[Date Prev][Date Next][Thread Prev][Thread Next][Date Index][Thread Index]

ISO-8859-10; registration of new charset values; error in MIME draft



(Replies to this messages should be directed to
ietf-types@uninett.no only.)

Legend:
> quote from RFC 1521
: quote from draft-ietf-822ext-mime-reg-03.txt
% quote from ftp://ftp.isi.edu/in-notes/iana/assignments/character-sets
/ quote from ISO/IEC 8859-10:1992(E)

RFC 1521 asks for IANA registration of values of the "charset"
parameter:

> 7.1.1.     The charset parameter
 
>    An initial list of predefined character set names can be found at the
>    end of this section.  Additional character sets may be registered
>    with IANA, although the standardization of their use requires the
>    usual IESG [RFC-1340] review and approval.  Note that if the

> Appendix E -- IANA Registration Procedures
 
>    MIME has been carefully designed to have extensible mechanisms, and
>    it is expected that the set of content-type/subtype pairs and their
>    associated parameters will grow significantly with time.  Several
>    other MIME fields, notably character set names, access-type
>    parameters for the message/external-body type, and possibly even
>    Content-Transfer-Encoding values, are likely to have new values
>    defined over time.  In order to ensure that the set of such values is

No registration procedure for character sets is specified in
RFC 1521, though.

The current Internet Draft draft-ietf-822ext-mime-reg-03.txt,
"Multipurpose Internet Mail Extensions (MIME) Part Four:
Registration Procedures", says:

: Registration of character sets for use in MIME is covered
: elsewhere and is no longer addressed by this document.
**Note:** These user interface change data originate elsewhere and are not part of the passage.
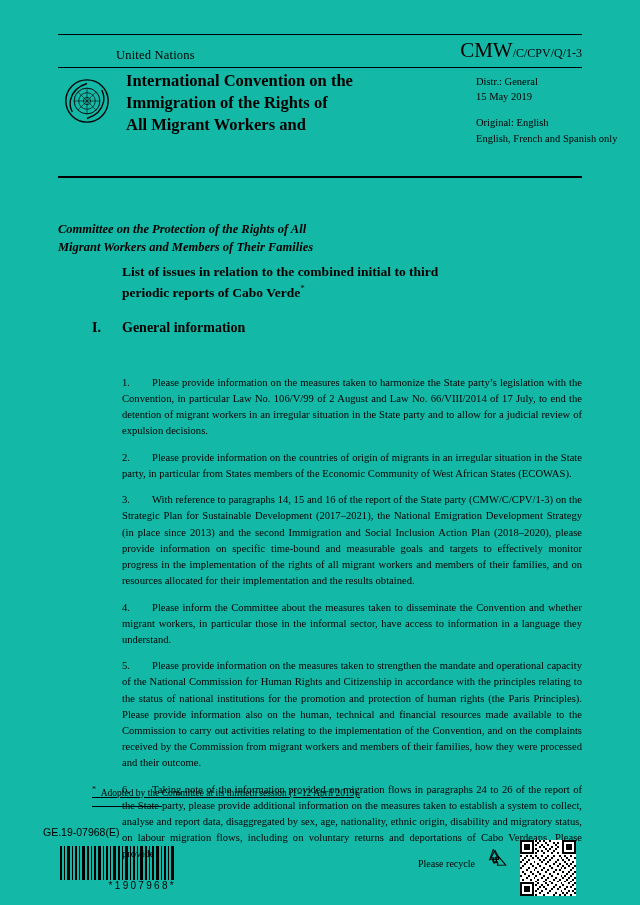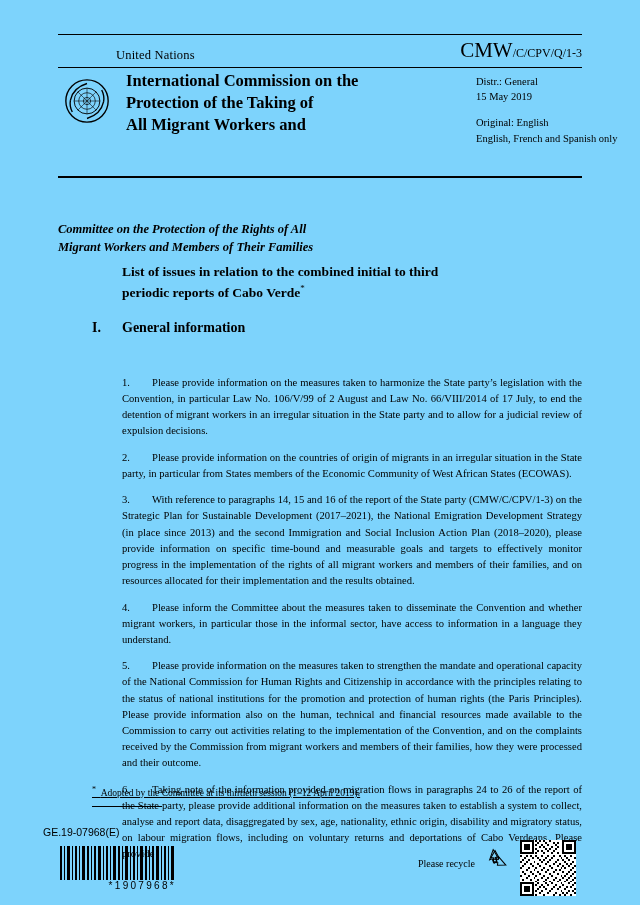--- a/index.html
+++ b/index.html
@@ -7,21 +7,21 @@
     padding: 0;
     background: #d8d8d8;
   }
   body {
     font-family: "Liberation Serif", serif;
   }
   .page {
     position: relative;
     width: 640px;
     height: 905px;
-    background: #7dd3fc;
+    background: #14b8a6;
     margin: 0 auto;
     overflow: hidden;
     box-sizing: border-box;
   }
 
   
   .header {
     position: absolute;
     left: 58px;
     top: 34px;
@@ -253,22 +253,22 @@
       <line x1="22" y1="50" x2="78" y2="50" stroke="#000" stroke-width="1.2"></line>
       <line x1="30" y1="30" x2="70" y2="70" stroke="#000" stroke-width="1.2"></line>
       <line x1="70" y1="30" x2="30" y2="70" stroke="#000" stroke-width="1.2"></line>
       <path d="M50 12 C30 18 18 30 14 48" fill="none" stroke="#000" stroke-width="3"></path>
       <path d="M50 88 C70 82 82 70 86 52" fill="none" stroke="#000" stroke-width="3"></path>
       <path d="M14 48 C12 58 14 66 18 74" fill="none" stroke="#000" stroke-width="3"></path>
       <path d="M86 52 C88 42 86 34 82 26" fill="none" stroke="#000" stroke-width="3"></path>
     </svg>
 
     <div class="title-block">
-      <div>International Commission on the</div>
-      <div>Protection of the Taking of</div>
+      <div>International Convention on the</div>
+      <div>Immigration of the Rights of</div>
       <div>All Migrant Workers and</div>
     </div>
 
     <div class="distr-block">
       <div>Distr.: General</div>
       <div>15 May 2019</div>
       <div class="gap"></div>
       <div>Original: English</div>
       <div>English, French and Spanish only</div>
     </div>

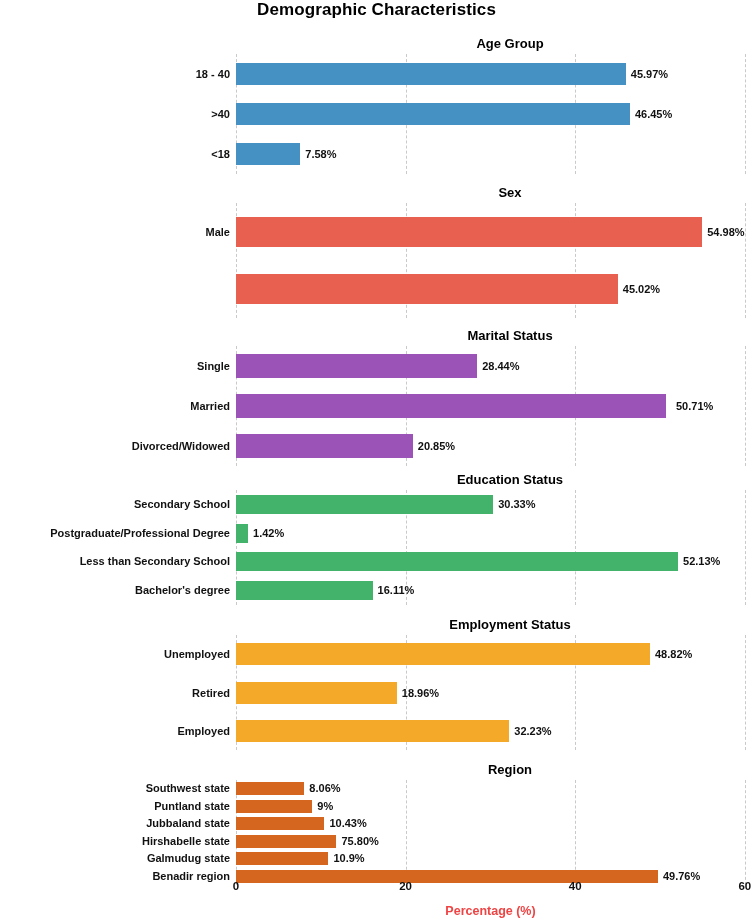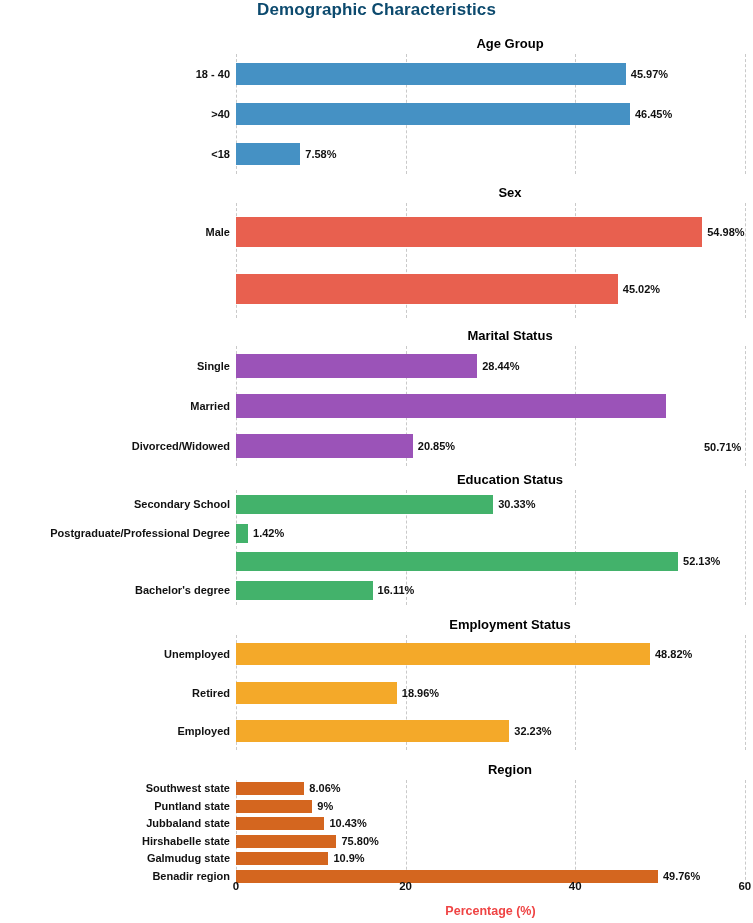--- a/index.html
+++ b/index.html
@@ -16,21 +16,21 @@
   }
 
   
   #fig-title {
     position: absolute;
     left: 0; right: 0; top: 0px;
     text-align: center;
     font-size: 17px;
     font-weight: bold;
     letter-spacing: .1px;
-    color: #0c4a6e;
+    color: #000000;
     line-height: 20px;
   }
 
   
   .panel {
     position: absolute;
     left: 0;
     width: 753px;
   }
   .panel-title {
@@ -186,21 +186,21 @@
         </div>
         <div class="rows">
           <div class="row" style="top: 8px; height: 24px;">
             <div class="ylabel" style="line-height: 24px;">Single</div>
             <div class="bar" style="width: 241.171px; background: rgb(155, 83, 184);"></div>
             <div class="vlabel" style="left: 482.171px; top: 0px; line-height: 24px;">28.44%</div>
           </div>
           <div class="row" style="top: 48px; height: 24px;">
             <div class="ylabel" style="line-height: 24px;">Married</div>
             <div class="bar" style="width: 430.021px; background: rgb(155, 83, 184);"></div>
-            <div class="vlabel" style="left: 704px; top: 0px; line-height: 24px; margin-top: 41px;">50.71%</div>
+            <div class="vlabel" style="left: 676px; top: 0px; line-height: 24px;">50.71%</div>
           </div>
           <div class="row" style="top: 88px; height: 24px;">
             <div class="ylabel" style="line-height: 24px;">Divorced/Widowed</div>
             <div class="bar" style="width: 176.808px; background: rgb(155, 83, 184);"></div>
             <div class="vlabel" style="left: 417.808px; top: 0px; line-height: 24px;">20.85%</div>
           </div>
         </div>
       </div>
     </div>
     <div class="panel" style="top: 472px; height: 133px;">
@@ -217,20 +217,21 @@
             <div class="ylabel" style="line-height: 19px;">Secondary School</div>
             <div class="bar" style="width: 257.198px; background: rgb(67, 178, 107);"></div>
             <div class="vlabel" style="left: 498.198px; top: 0px; line-height: 19px;">30.33%</div>
           </div>
           <div class="row" style="top: 33.625px; height: 19px;">
             <div class="ylabel" style="line-height: 19px;">Postgraduate/Professional Degree</div>
             <div class="bar" style="width: 12.0416px; background: rgb(67, 178, 107);"></div>
             <div class="vlabel" style="left: 253.042px; top: 0px; line-height: 19px;">1.42%</div>
           </div>
           <div class="row" style="top: 62.375px; height: 19px;">
+            <div class="ylabel" style="line-height: 19px;">Less than Secondary School</div>
             <div class="bar" style="width: 442.062px; background: rgb(67, 178, 107);"></div>
             <div class="vlabel" style="left: 683.062px; top: 0px; line-height: 19px;">52.13%</div>
           </div>
           <div class="row" style="top: 91.125px; height: 19px;">
             <div class="ylabel" style="line-height: 19px;">Bachelor's degree</div>
             <div class="bar" style="width: 136.613px; background: rgb(67, 178, 107);"></div>
             <div class="vlabel" style="left: 377.613px; top: 0px; line-height: 19px;">16.11%</div>
           </div>
         </div>
       </div>

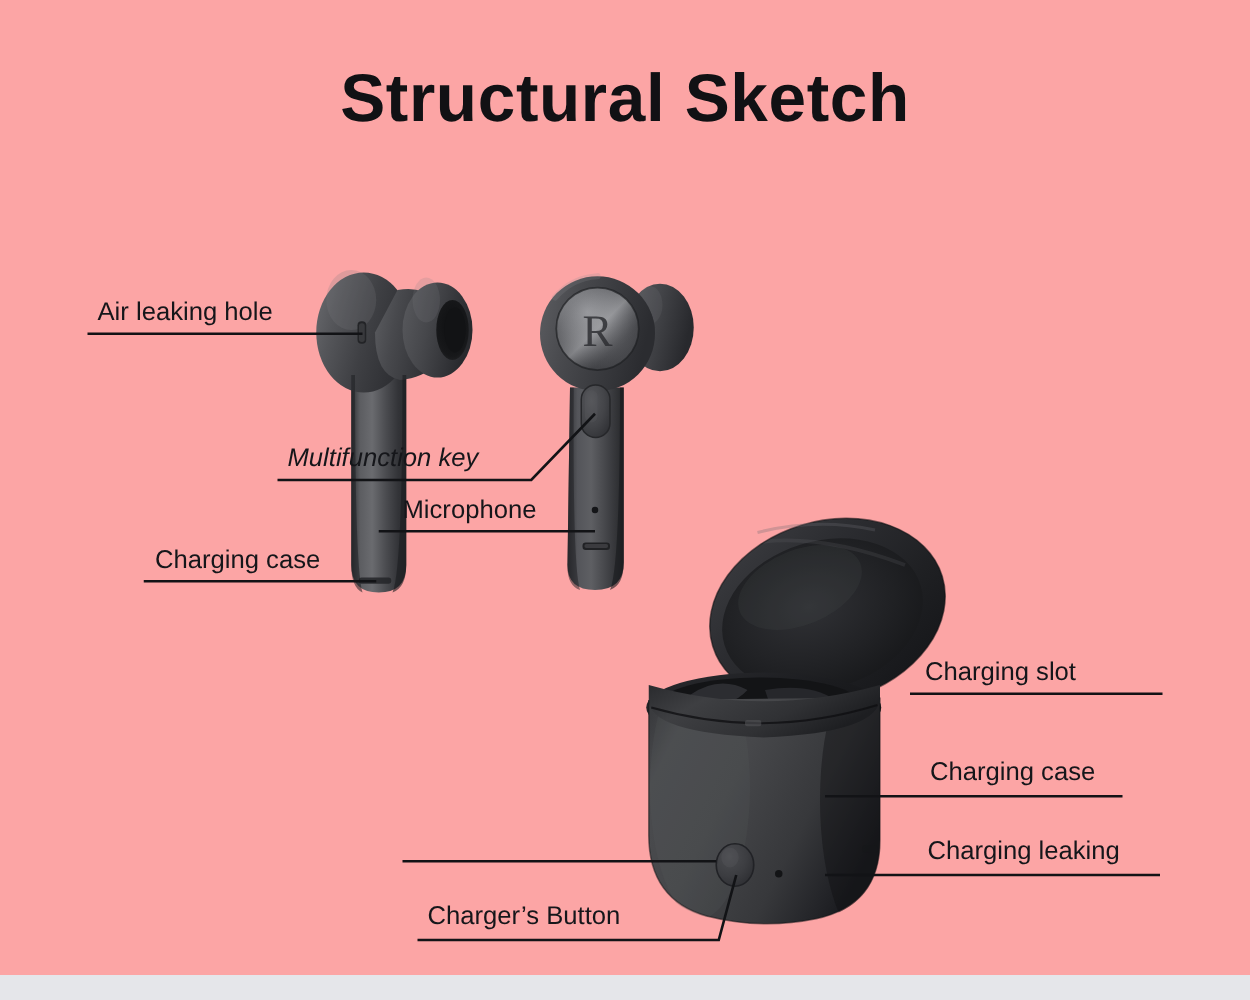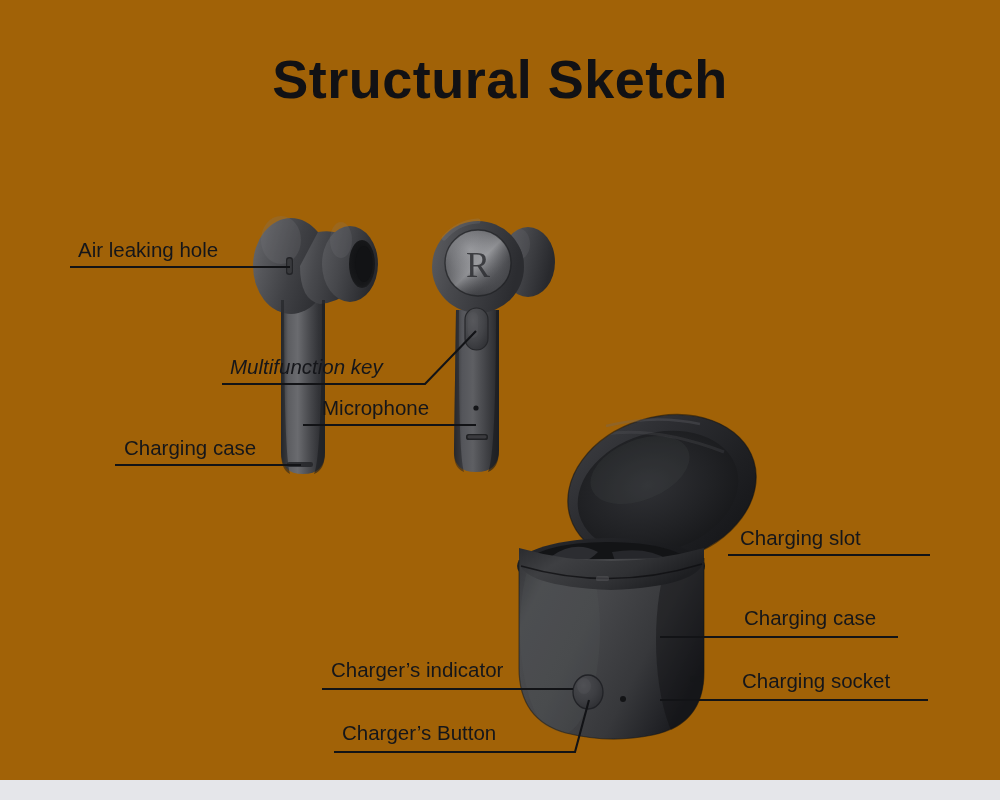--- a/index.html
+++ b/index.html
@@ -10,21 +10,21 @@
     width: 1000px;
     height: 800px;
     background: #e5e6ea;
     font-family: "Liberation Sans", sans-serif;
     overflow: hidden;
   }
   #stage {
     position: relative;
     width: 1000px;
     height: 780px;
-    background: #a16207;
+    background: #fca5a5;
   }
   #page-title {
     position: absolute;
     left: 0;
     top: 52px;
     width: 1000px;
     text-align: center;
     font-size: 54px;
     font-weight: bold;
     color: #111114;
@@ -267,19 +267,18 @@
   <div class="callout-label" style="left:230px; top:357px;font-style:italic;">Multifunction key</div>
 
   <div class="callout-label" style="left:322px; top:398px;">Microphone</div>
 
   <div class="callout-label" style="left:124px; top:438px;">Charging case</div>
 
   <div class="callout-label" style="left:740px; top:528px;">Charging slot</div>
 
   <div class="callout-label" style="left:744px; top:608px;">Charging case</div>
 
-  <div class="callout-label" style="left:742px; top:671px;">Charging socket</div>
-
-  <div class="callout-label" style="left:331px; top:660px;">Charger’s indicator</div>
+  <div class="callout-label" style="left:742px; top:671px;">Charging leaking</div>
+
 
   <div class="callout-label" style="left:342px; top:723px;">Charger’s Button</div>
 
 </div>
 
 </body></html>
Which document cover the registration of character sets, then?

The IANA register file at
< ftp://ftp.isi.edu/in-notes/iana/assignments/character-sets >
states:

% These are the official names for character sets that may be used in
% the Internet and may be referred to in Internet documentation.

Many of the registered names have been taken from the
informational RFC 1345. Is it necessary to write an RFC to get a
new character set registered? Is it sufficient to do that?

I'm asking these questions, since I've noticed that part 10 of
ISO 8859 is not included in the IANA registry. That standard was
published in 1992:

   ISO/IEC 8859-10:1992(E)
   Information technology -- 8-bit single-byte coded graphic
      character sets -- Part 10: Latin alphabet No. 6
   International Organization for Standardization, 1992-12-15

<From the Scope:

/ This [coded character] set is suited for multiple-language
/ applications involving Danish, English, Estonian, Finnish,
/ German, Greenlandic, Icelandic, Sami (Lappish), Latvian,
/ Lithuanian, Norwegian, Faroese, and Swedish.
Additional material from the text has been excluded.